WHAT NEEDS TO BE DONE |
Output the listing verbatim, leaving out every picture.

RECORDED INFORMATION |

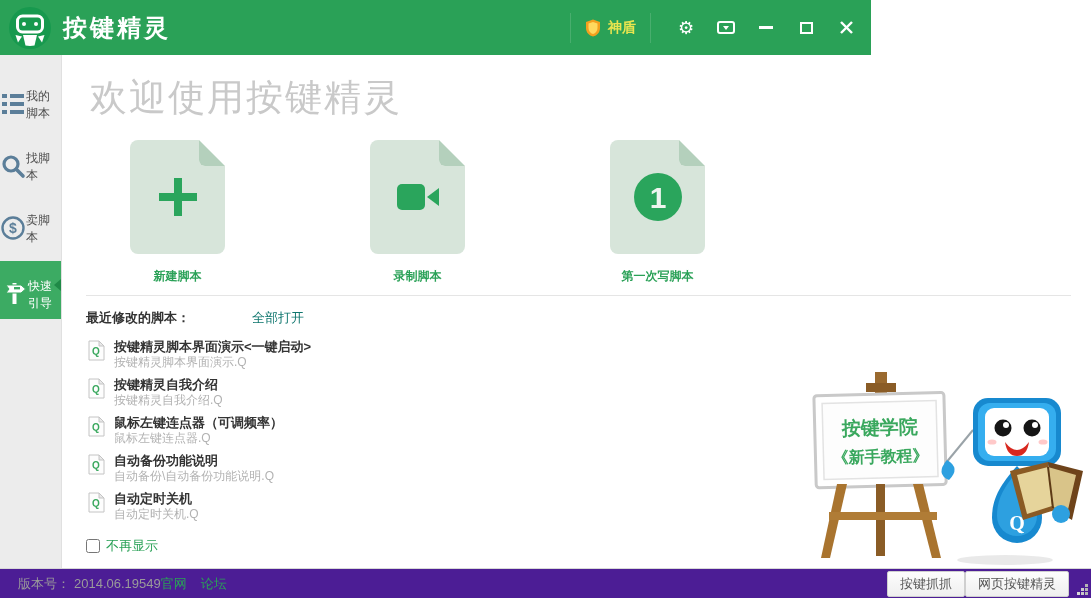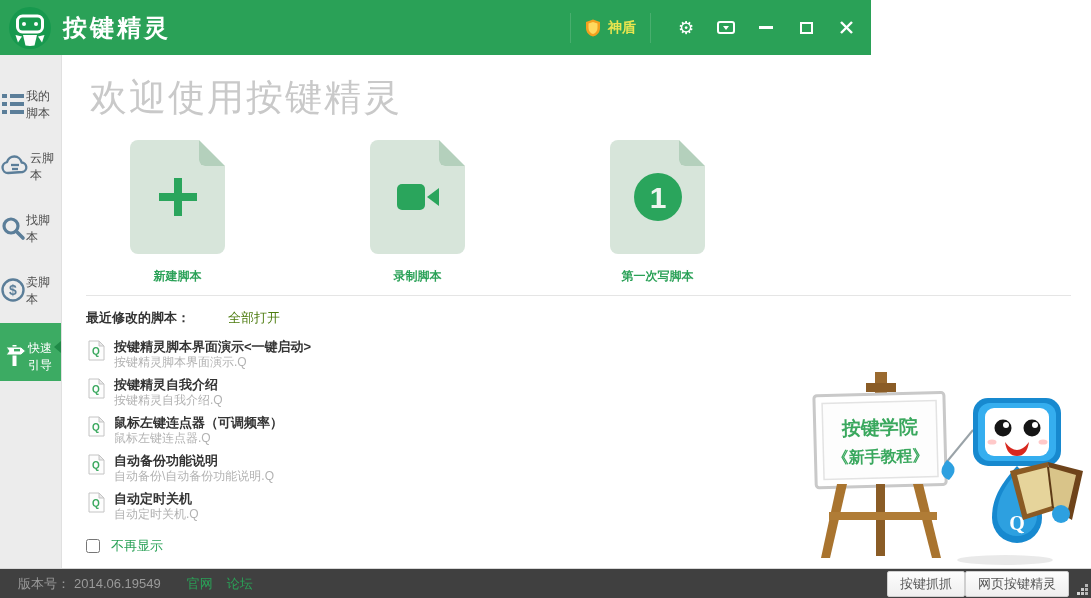"云脚本" div.side-item { html: <div> <span> <svg> <path></path> <line></line> <line></line> </svg> </span> <span>云脚本</span> </div> -> none }
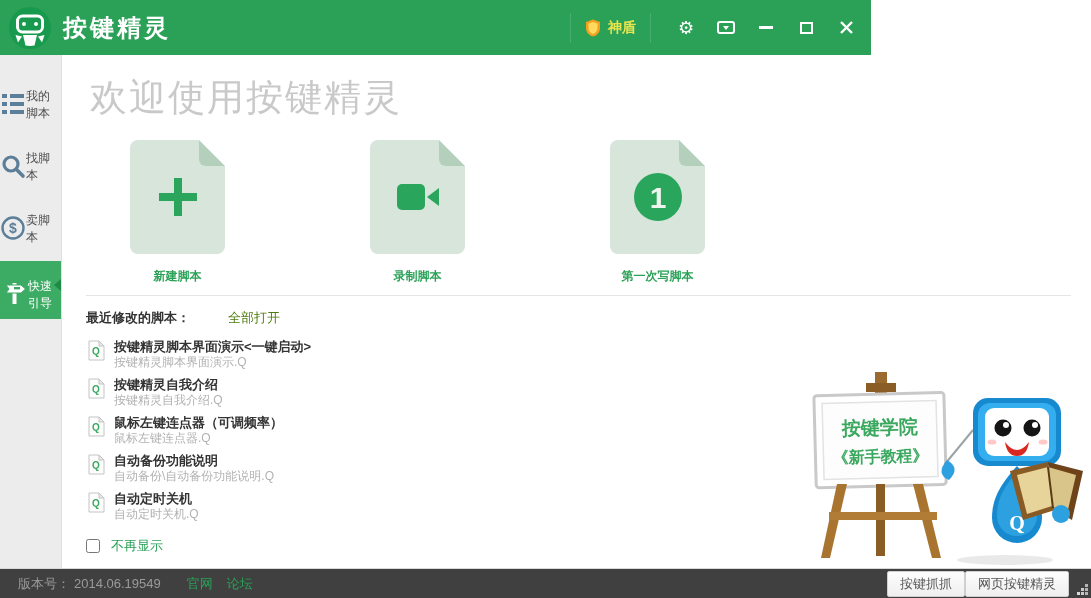"全部打开" .open-all { color: #4d7c0f -> #0f766e; margin-left: 38px -> 62px }
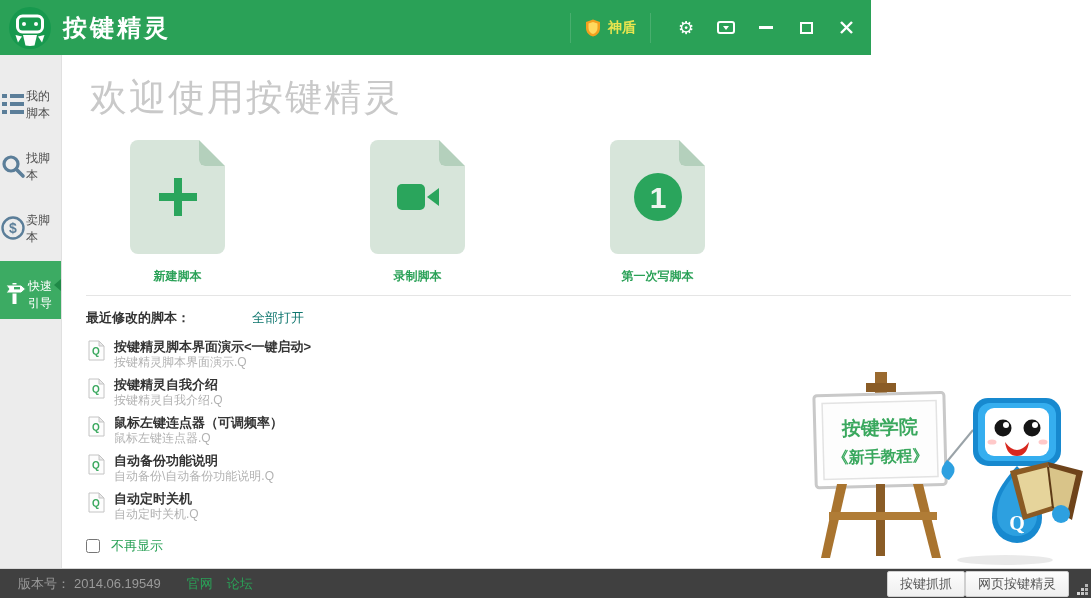"不再显示" .dont-show { gap: 11px -> 6px }
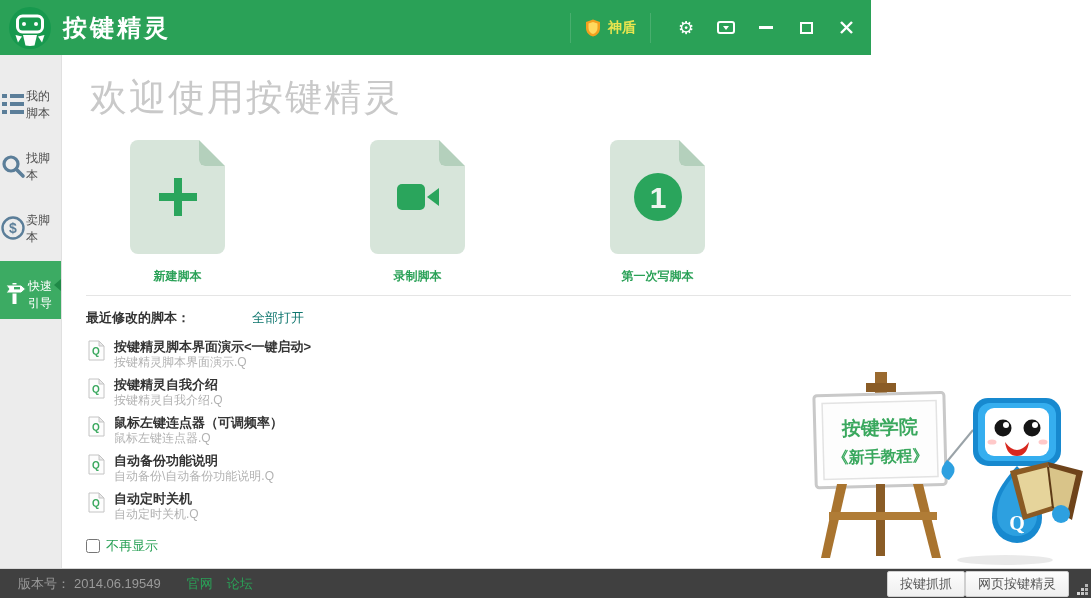"版本号： 2014.06.19549" .statusbar { background: #404040 -> #4c1d95 }
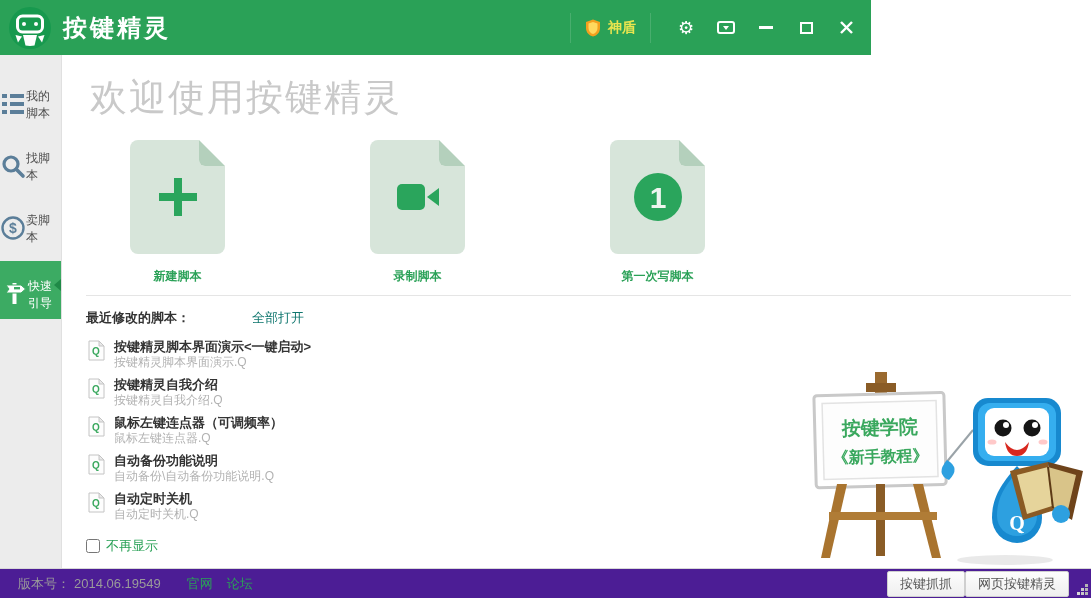"官网" .foot-link { margin-left: 26px -> none }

ANSWER BOX |
"云脚本" div.side-item { html: <div> <span> <svg> <path></path> <line></line> <line></line> </svg> </span> <span>云脚本</span> </div> -> none }
"全部打开" .open-all { color: #4d7c0f -> #0f766e; margin-left: 38px -> 62px }
"不再显示" .dont-show { gap: 11px -> 6px }
"版本号： 2014.06.19549" .statusbar { background: #404040 -> #4c1d95 }
"官网" .foot-link { margin-left: 26px -> none }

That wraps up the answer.